«Il n’est pas sûr que les achats de la BCE encouragent la demande de crédit»

Jean-François Robin, responsable de la stratégie chez Natixis
Solenn Poullennec

- L’Agefi : Le programme d’achats d’ABS de la BCE est-il bien calibré ?

- Jean-François Robin : Le principal intérêt du programme d’achat d’ABS (ABSPP) est de permettre d’injecter de la liquidité via des instruments liés directement à l’économie. L’effet sur le marché ne sera pas si différent d’un programme d’achats de titres souverains via des effets de portefeuille. Or, acheter des dettes des Etats, qui sont à de très bas niveaux de taux, semble moins intéressant pour l’économie réelle. La question centrale reste celle des montants que la BCE va pouvoir acheter. Le stock d’ABS européens est potentiellement de 690 milliards d’euros mais seulement 400 milliards d’euros sont éligibles aux achats de la BCE en fonction de ses critères (origine, notation, emprise, etc.). La réussite dépendra de la capacité de l’ABSPP à ranimer le marché primaire, et donc les prêts à l’économie, alors que le stock d’ABS s’est réduit de 40% depuis 2010. En couplant à des achats d’obligations sécurisées et aux TLTRO, la BCE espère ainsi injecter jusqu’à 1.000 milliards d’euros ce qui permettra juste de retrouver le niveau de taille de bilan de début 2012. Pas certain que cela suffise à encourager la demande de crédit, qui reste le problème principal, ni que cela fasse remonter l’inflation.

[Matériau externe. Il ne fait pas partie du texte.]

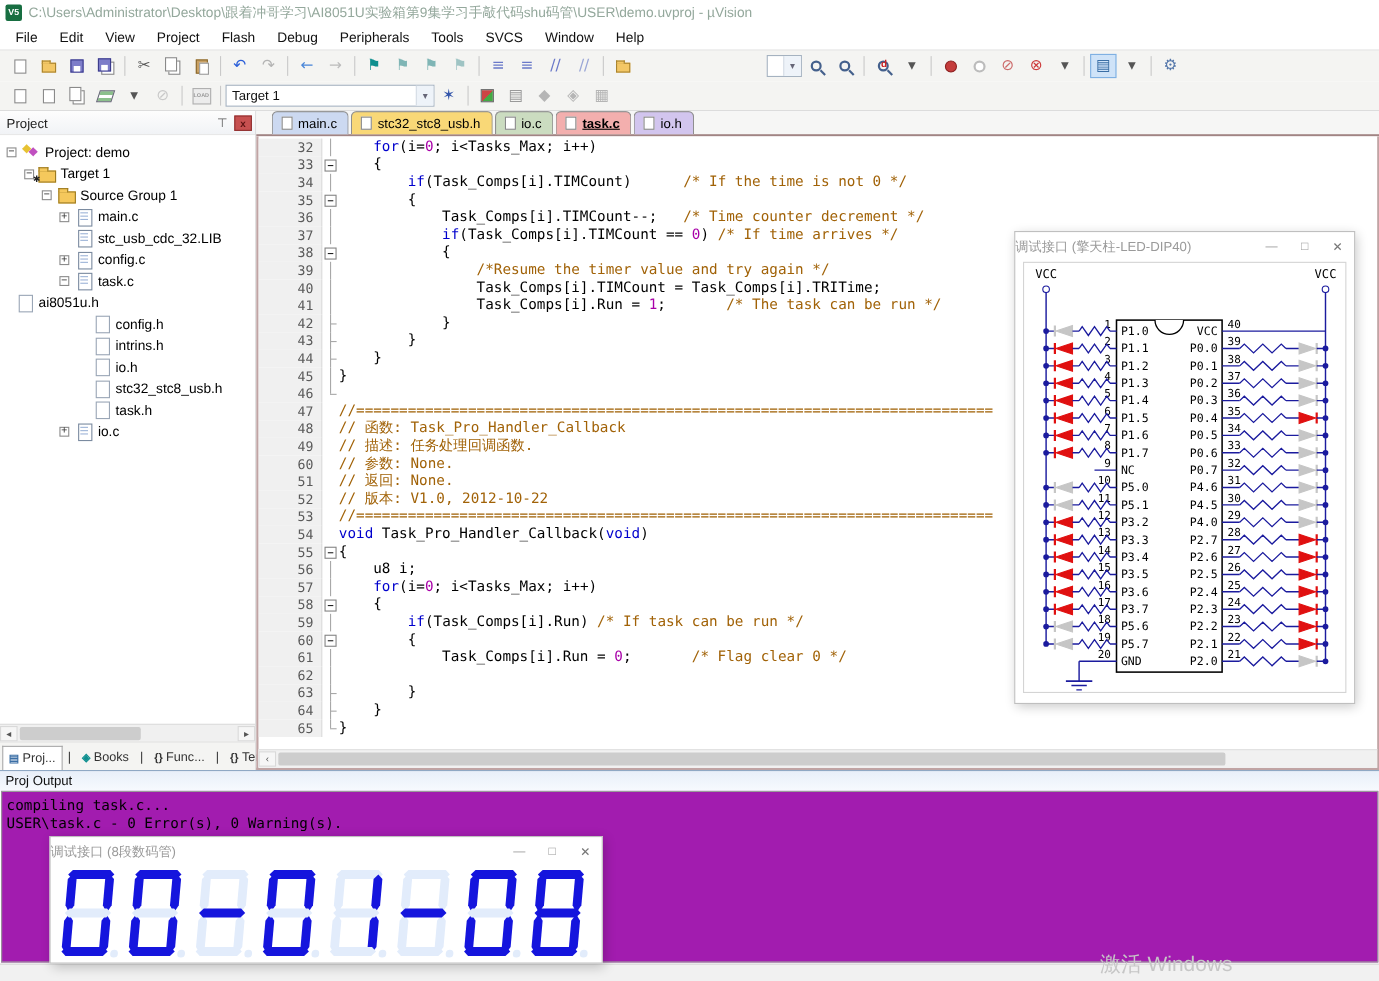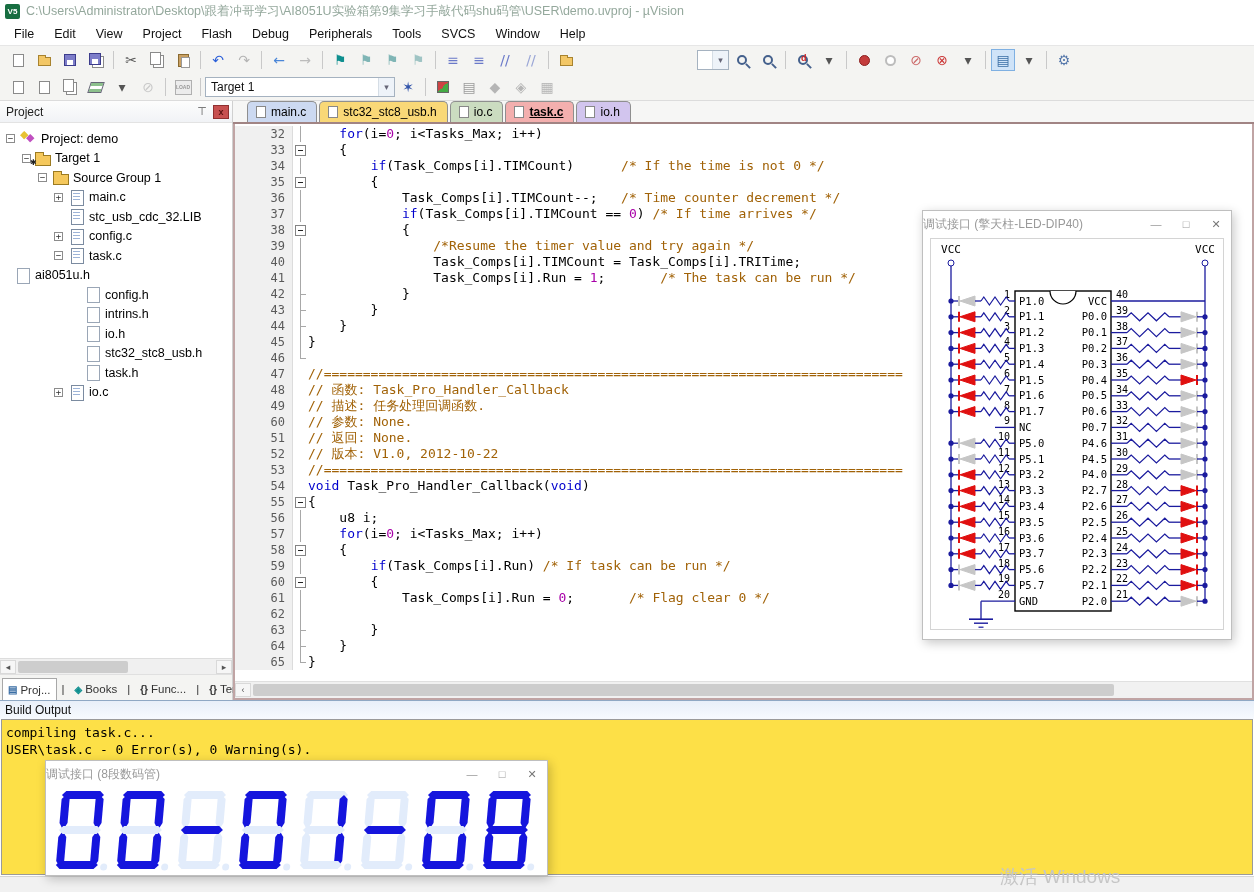--- a/index.html
+++ b/index.html
@@ -504,7 +504,7 @@
 </div>
 
 <div id="buildhead">
-  <span>Build Output</span>
+  <span>Proj Output</span>
 </div>
 <div id="output">
     <div>compiling task.c...</div>

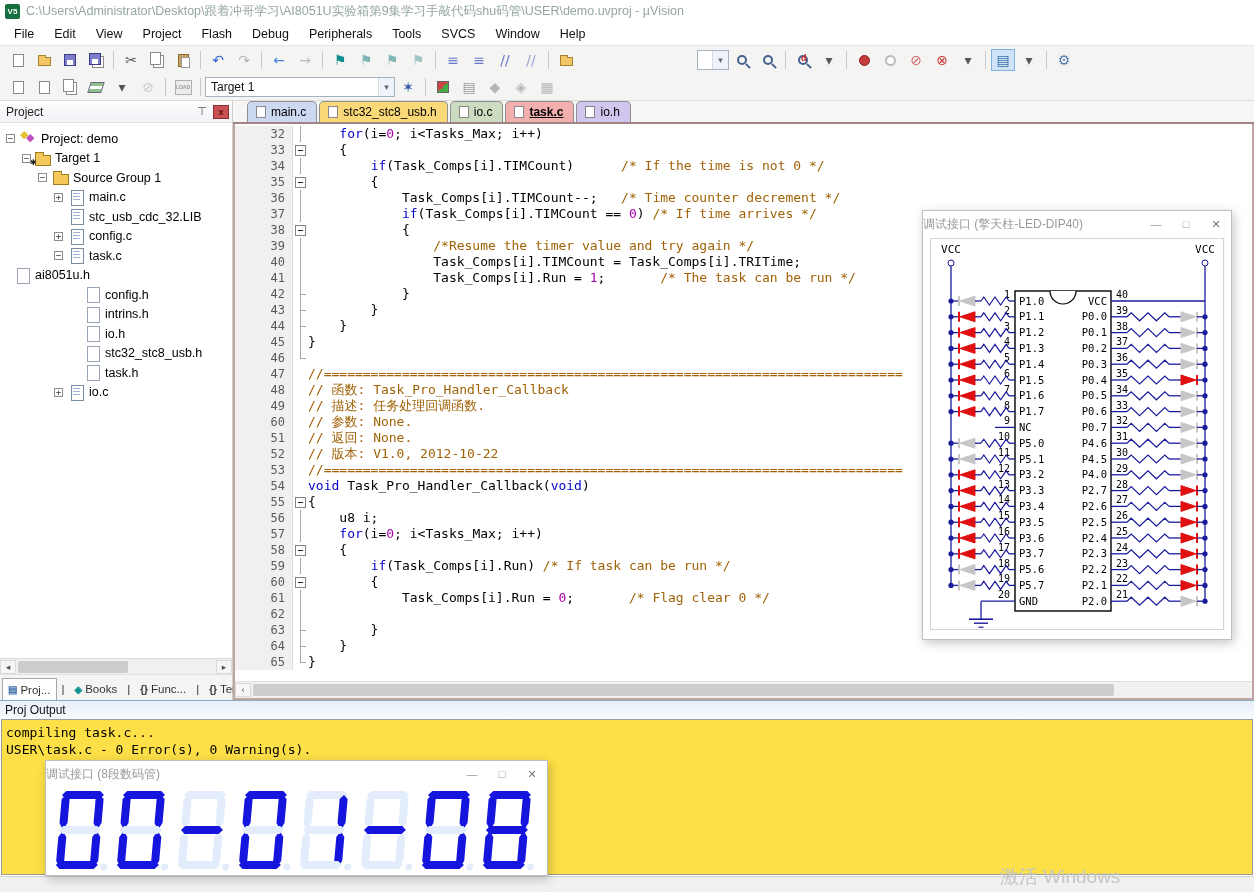--- a/index.html
+++ b/index.html
@@ -122,7 +122,7 @@
   #buildhead { position:absolute; top:700px; left:0; width:1254px; height:19px;
                background:linear-gradient(#e8eff9,#f7fafe); border-top:1px solid #8fa8c4;
                font-size:12px; color:#111; display:flex; align-items:center; padding-left:5px; }
-  #output { position:absolute; top:719px; left:1px; width:1252px; height:156px; background:#fde047;
+  #output { position:absolute; top:719px; left:1px; width:1252px; height:156px; background:#a21caf;
             border:1px solid #9a9a9a; font-family:"DejaVu Sans Mono","Liberation Mono",monospace;
             font-size:13px; color:#000; padding:4px 0 0 4px; line-height:17px; }
   #statusbar { position:absolute; top:876px; left:0; width:1254px; height:16px; background:#f1f1f1; border-top:1px solid #d4d4d4; }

- Quand voyez-vous la Banque d’Angleterre (BoE) commencer à remonter ses taux ?

- La BoE ne devrait pas monter les taux avant début 2016. L’inflation reste basse, les salaires peinent à repartir et l’économie britannique serait fortement fragilisée en cas de resserrement monétaire, qui reviendrait sur les effets de richesse qui ont permis le rebond, notamment immobilier, récent.